We find out things in oh so many different ways these days. I learned about Justify’s current plight via a BloodHorse “News Alert” email. When I read the following in the subject line of the email, I immediately thought, “Oh no.”
Subject: Justify to Undergo Evaluation, Racing Plans on Hold
The BloodHorse in the email reported that “undefeated Triple Crown winner Justify will be evaluated after some filling in his left front ankle was discovered, his connections announced July 10.”

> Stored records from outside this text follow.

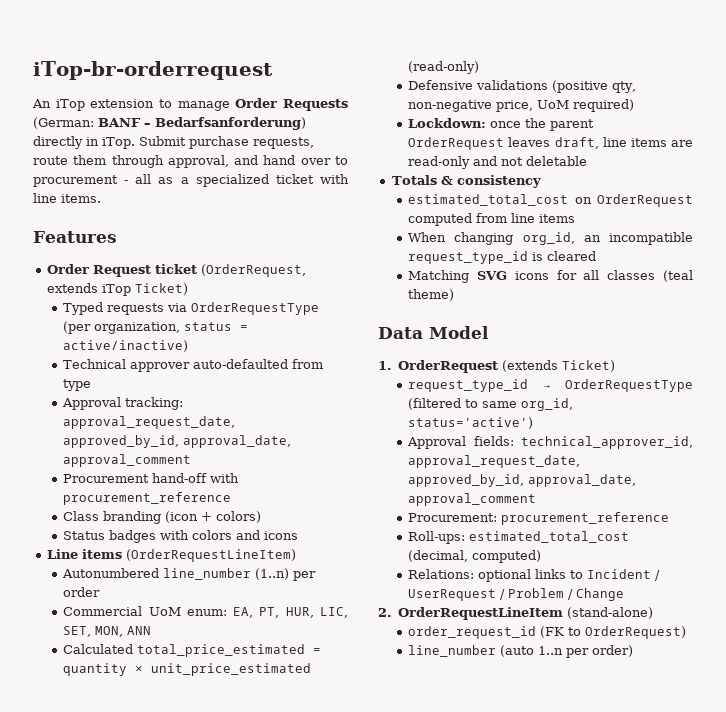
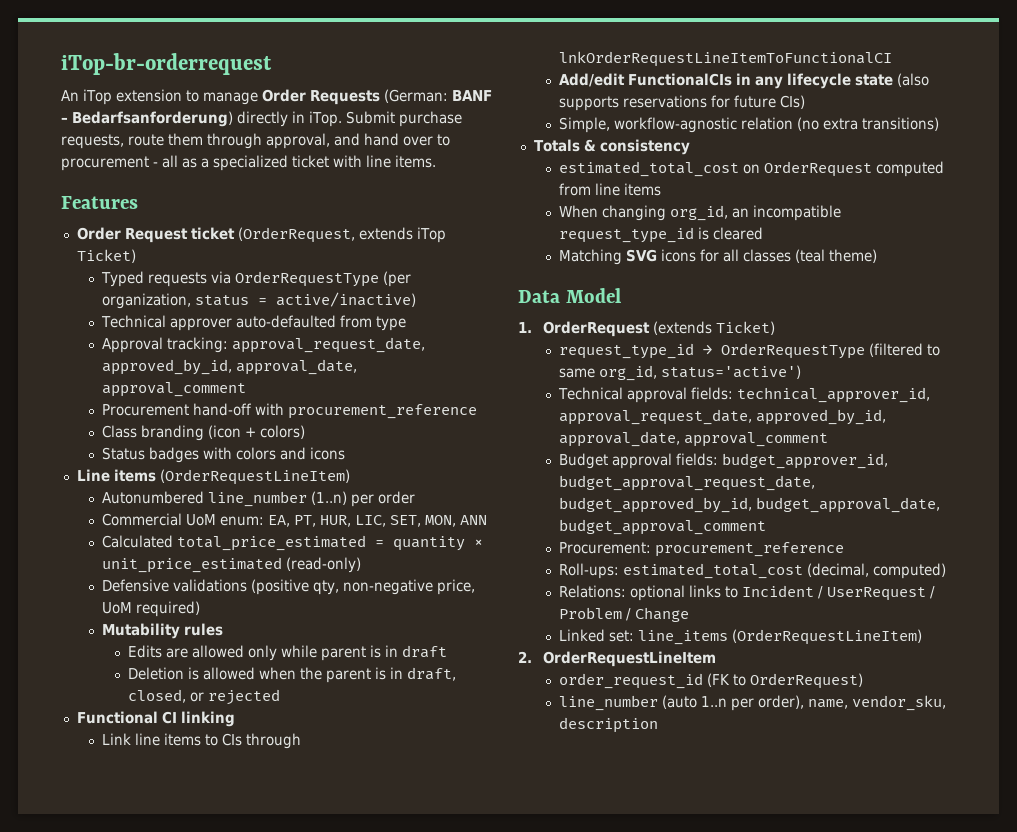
- Lockdown: once the parent OrderRequest leaves draft, line items are read-only and not deletable
+ Mutability rules
+ Edits are allowed only while parent is in draft
+ Deletion is allowed when the parent is in draft, closed, or rejected
+ Functional CI linking
+ Link line items to CIs through lnkOrderRequestLineItemToFunctionalCI
+ Add/edit FunctionalCIs in any lifecycle state (also supports reservations for future CIs)
+ Simple, workflow-agnostic relation (no extra transitions)
- Approval fields: technical_approver_id, approval_request_date, approved_by_id, approval_date, approval_comment
+ Technical approval fields: technical_approver_id, approval_request_date, approved_by_id, approval_date, approval_comment
+ Budget approval fields: budget_approver_id, budget_approval_request_date, budget_approved_by_id, budget_approval_date, budget_approval_comment
+ Linked set: line_items (OrderRequestLineItem)
- 2. OrderRequestLineItem (stand-alone)
+ 2. OrderRequestLineItem
- line_number (auto 1..n per order)
+ line_number (auto 1..n per order), name, vendor_sku, description

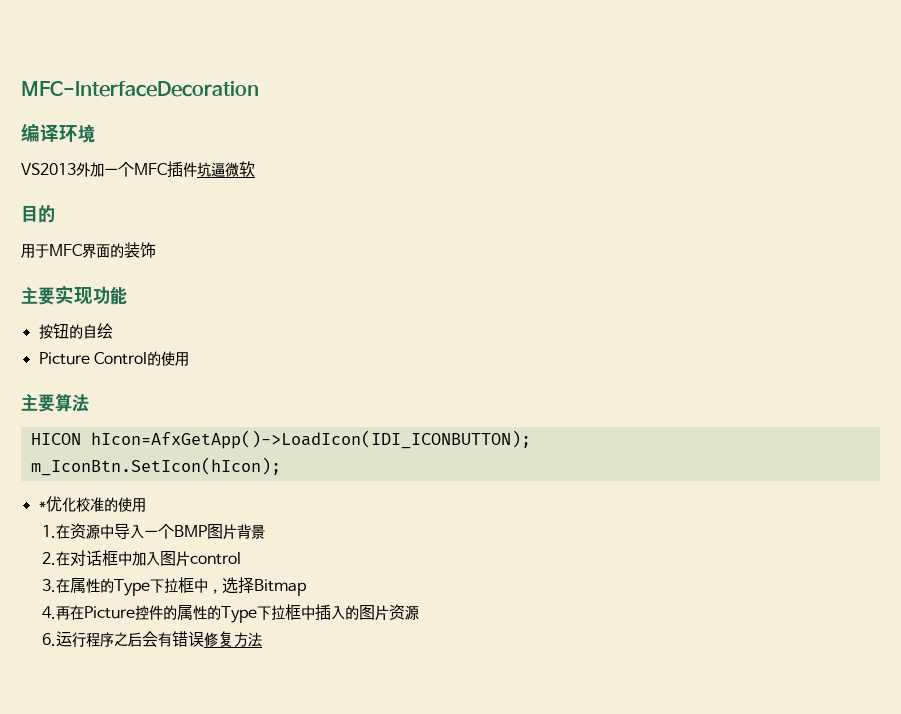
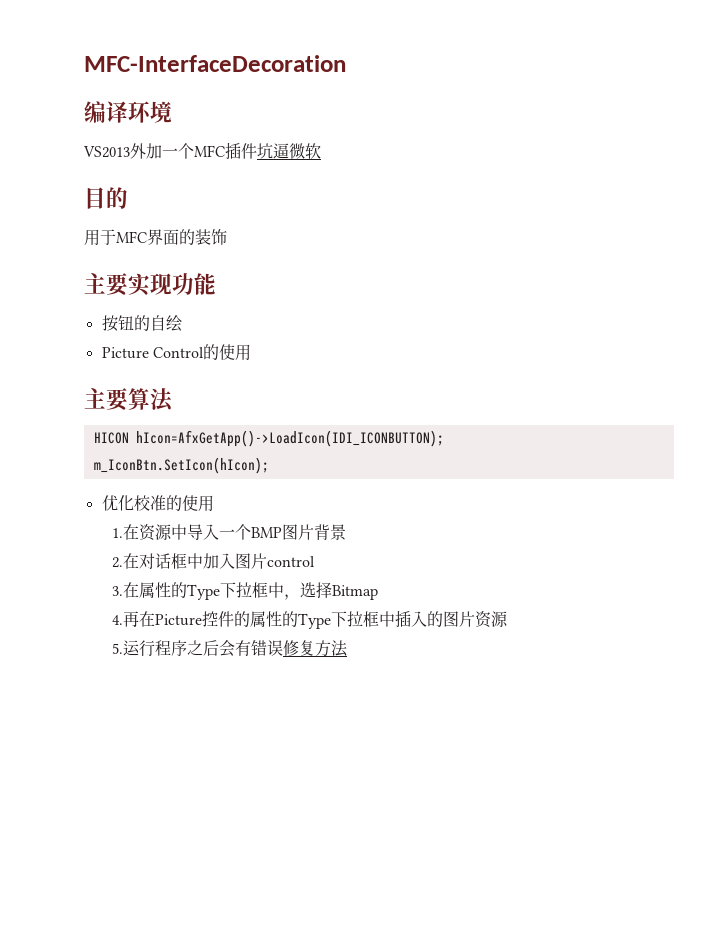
- *优化校准的使用
+ 优化校准的使用
- 6.运行程序之后会有错误修复方法
+ 5.运行程序之后会有错误修复方法

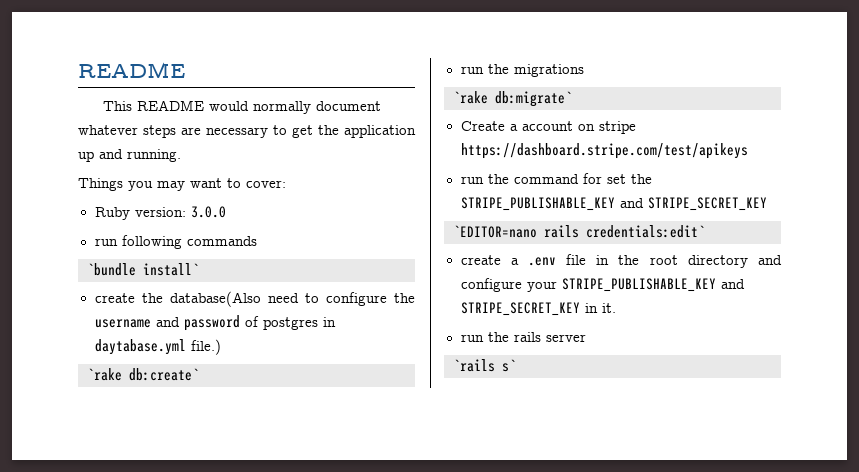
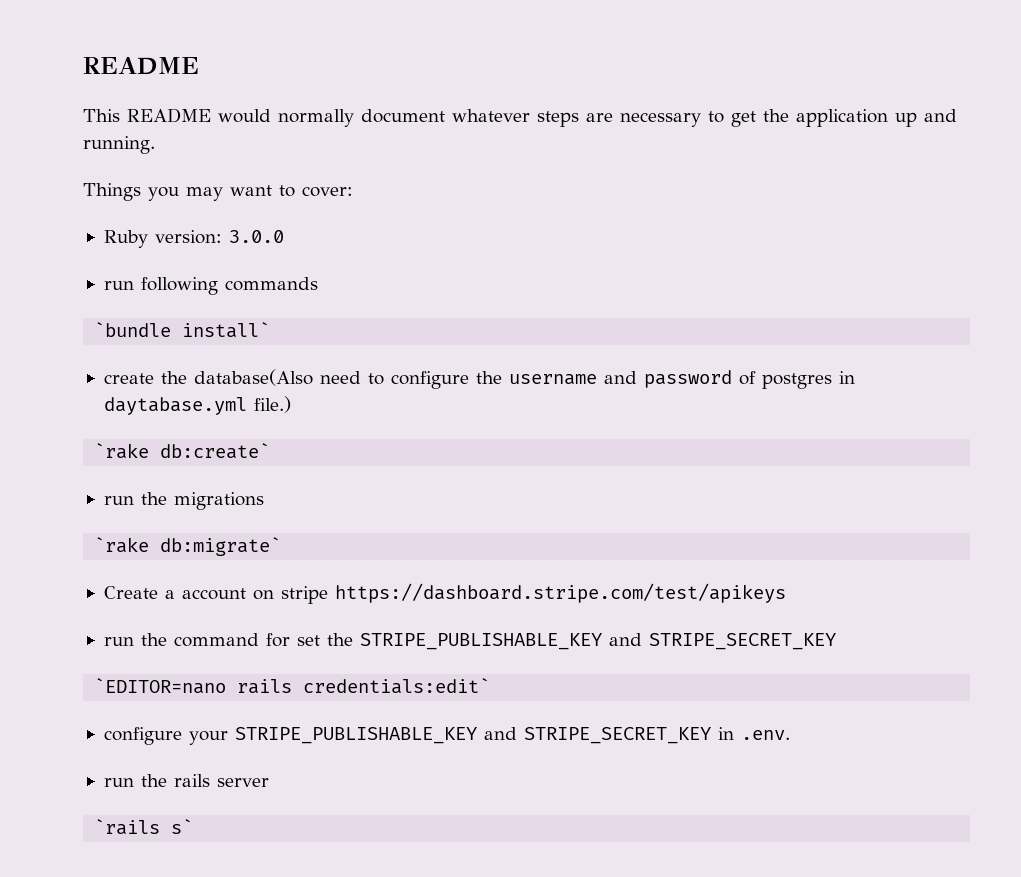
- create a .env file in the root directory and configure your STRIPE_PUBLISHABLE_KEY and STRIPE_SECRET_KEY in it.
+ configure your STRIPE_PUBLISHABLE_KEY and STRIPE_SECRET_KEY in .env.

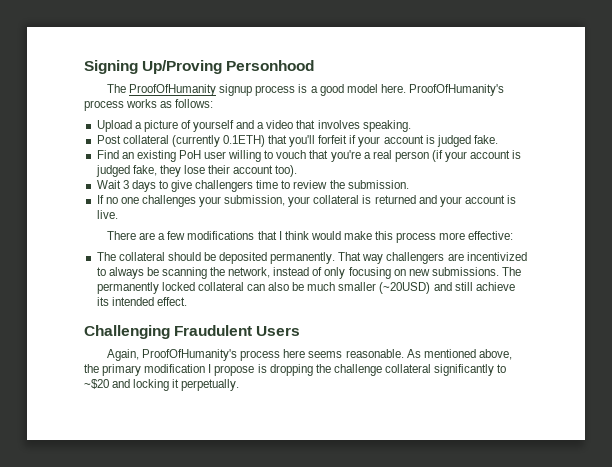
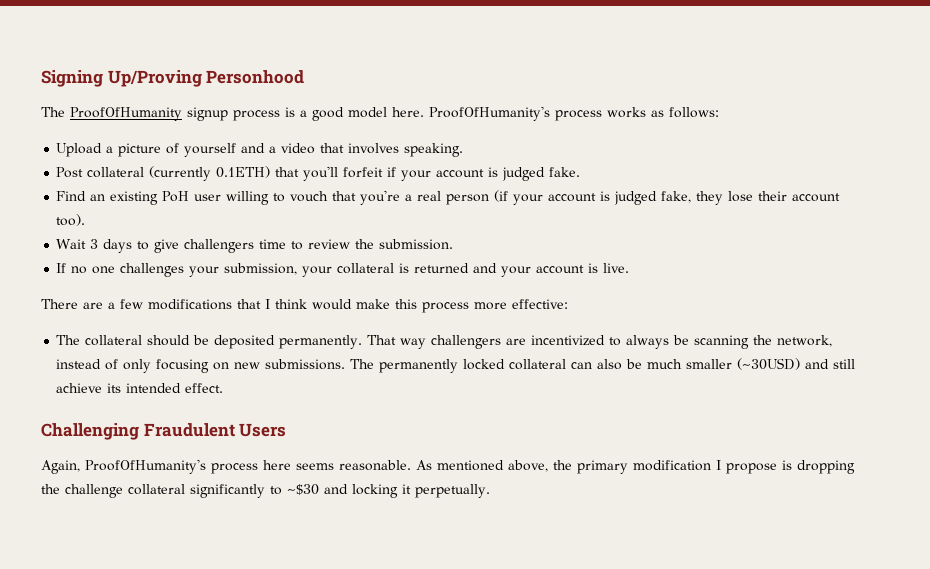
- The permanently locked collateral can also be much smaller (~20USD) and still achieve its intended effect.
+ The permanently locked collateral can also be much smaller (~30USD) and still achieve its intended effect.
- As mentioned above, the primary modification I propose is dropping the challenge collateral significantly to ~$20 and locking it perpetually.
+ As mentioned above, the primary modification I propose is dropping the challenge collateral significantly to ~$30 and locking it perpetually.

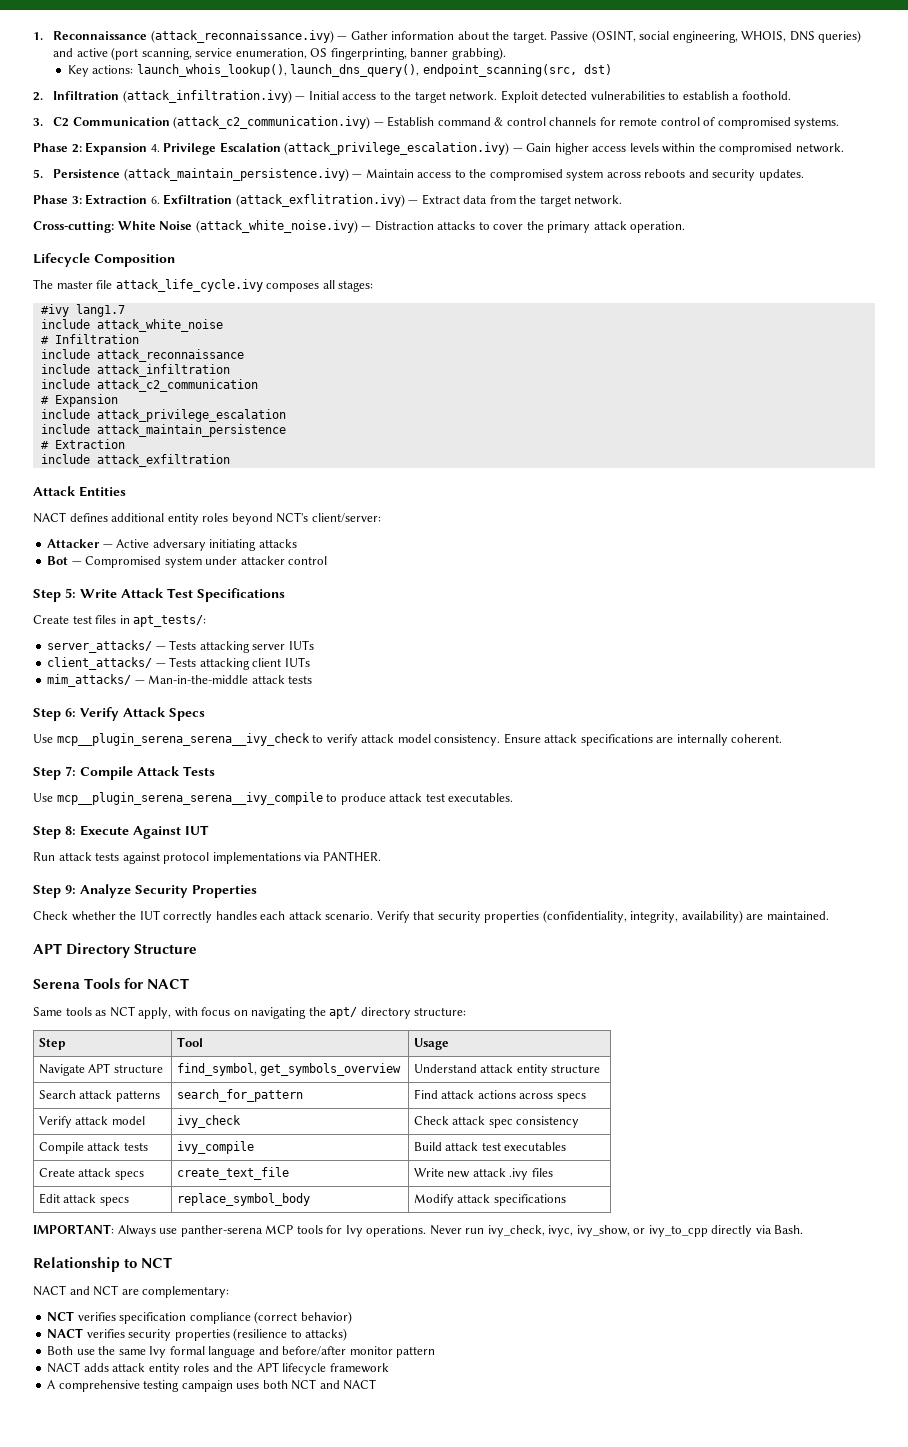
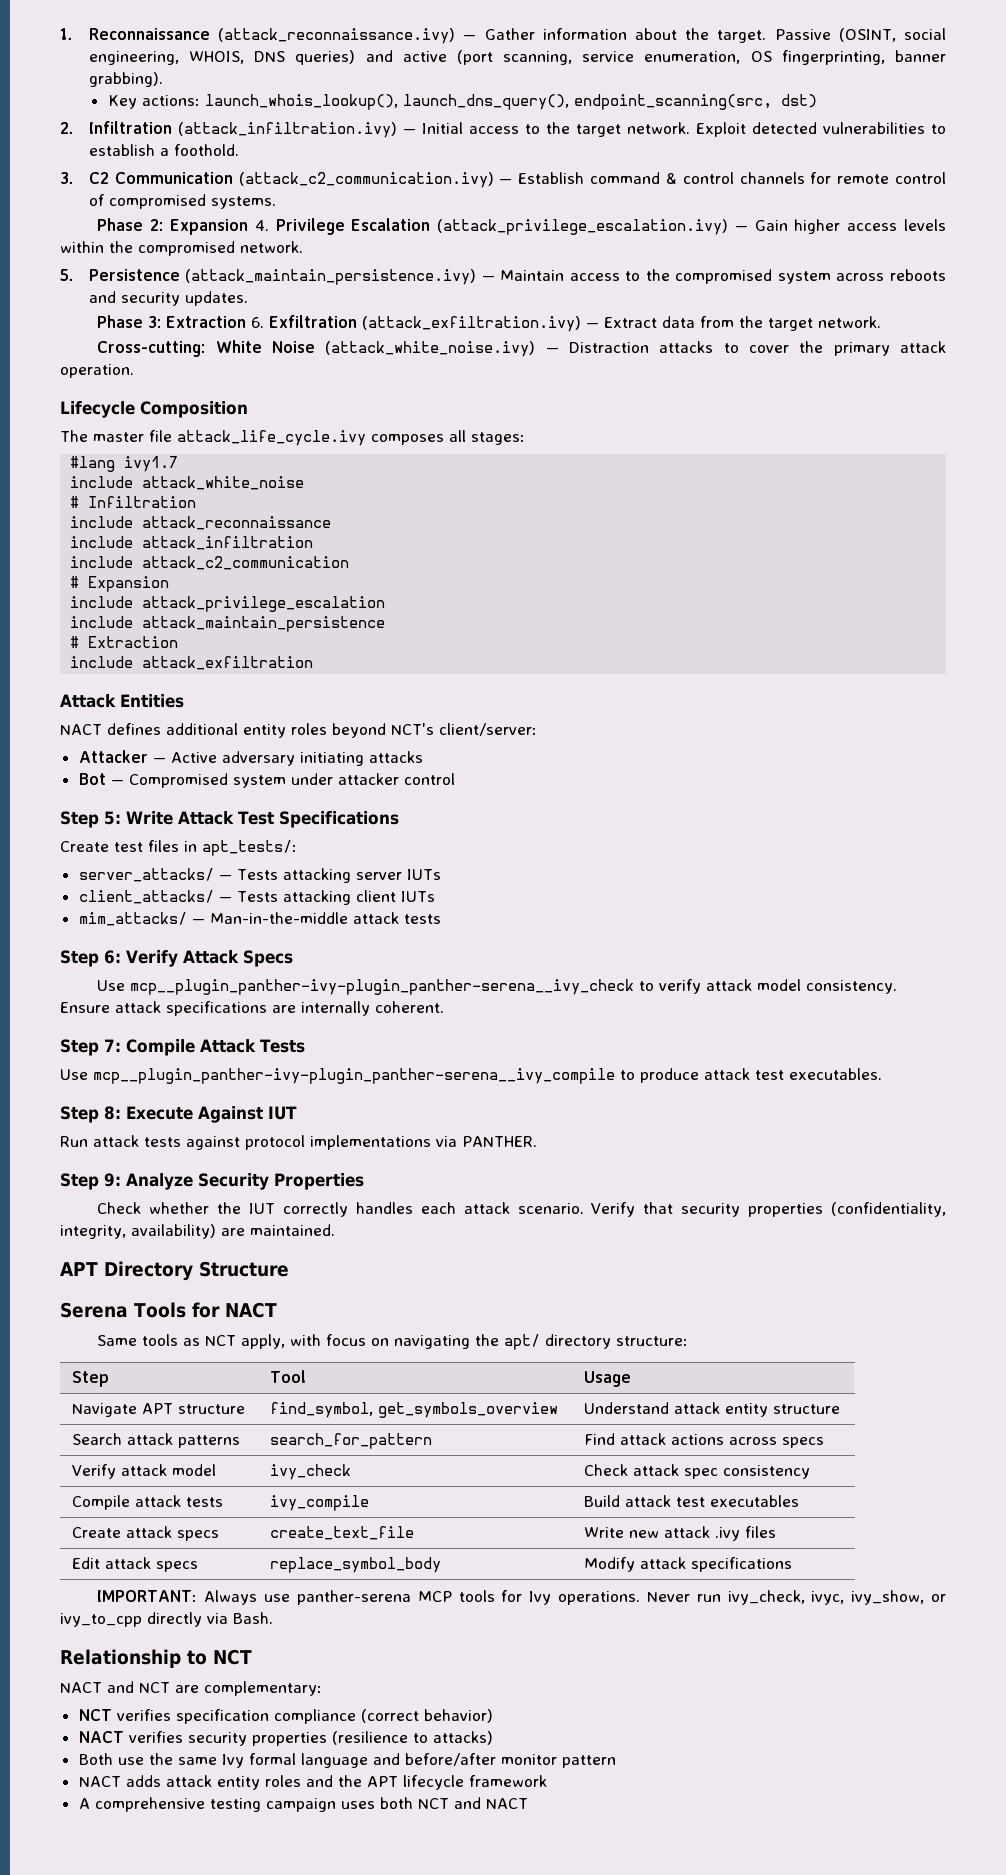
- Phase 3: Extraction 6. Exfiltration (attack_exflitration.ivy) — Extract data from the target network.
+ Phase 3: Extraction 6. Exfiltration (attack_exfiltration.ivy) — Extract data from the target network.
- #ivy lang1.7
+ #lang ivy1.7
- Use mcp__plugin_serena_serena__ivy_check to verify attack model consistency.
+ Use mcp__plugin_panther-ivy-plugin_panther-serena__ivy_check to verify attack model consistency.
- Use mcp__plugin_serena_serena__ivy_compile to produce attack test executables.
+ Use mcp__plugin_panther-ivy-plugin_panther-serena__ivy_compile to produce attack test executables.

Owned by WinStar Farm, China Horse Club, Head of Plains Partners and Starlight Racing, Justify became the toast of the sport when he registered a 1 3/4-length victory in the Belmont Stakes on June 7. He was the 13th horse to sweep the Triple Crown.
Trained by Hall of Famer Bob Baffert, Justify has not had a workout since the Belmont. The Scat Daddy colt was paraded at Churchill Downs on June 16 and at Santa Anita on 23.
In a press release issued Tuesday by WinStar, Baffert said: “Justify had some filling in his left front ankle a week ago, which subsided in a couple of days. I trained him last week and the filling came back. We want to get him checked out.”
Justify will remain in California for his physical evaluation, according to WinStar president, CEO and racing manager Elliott Walden.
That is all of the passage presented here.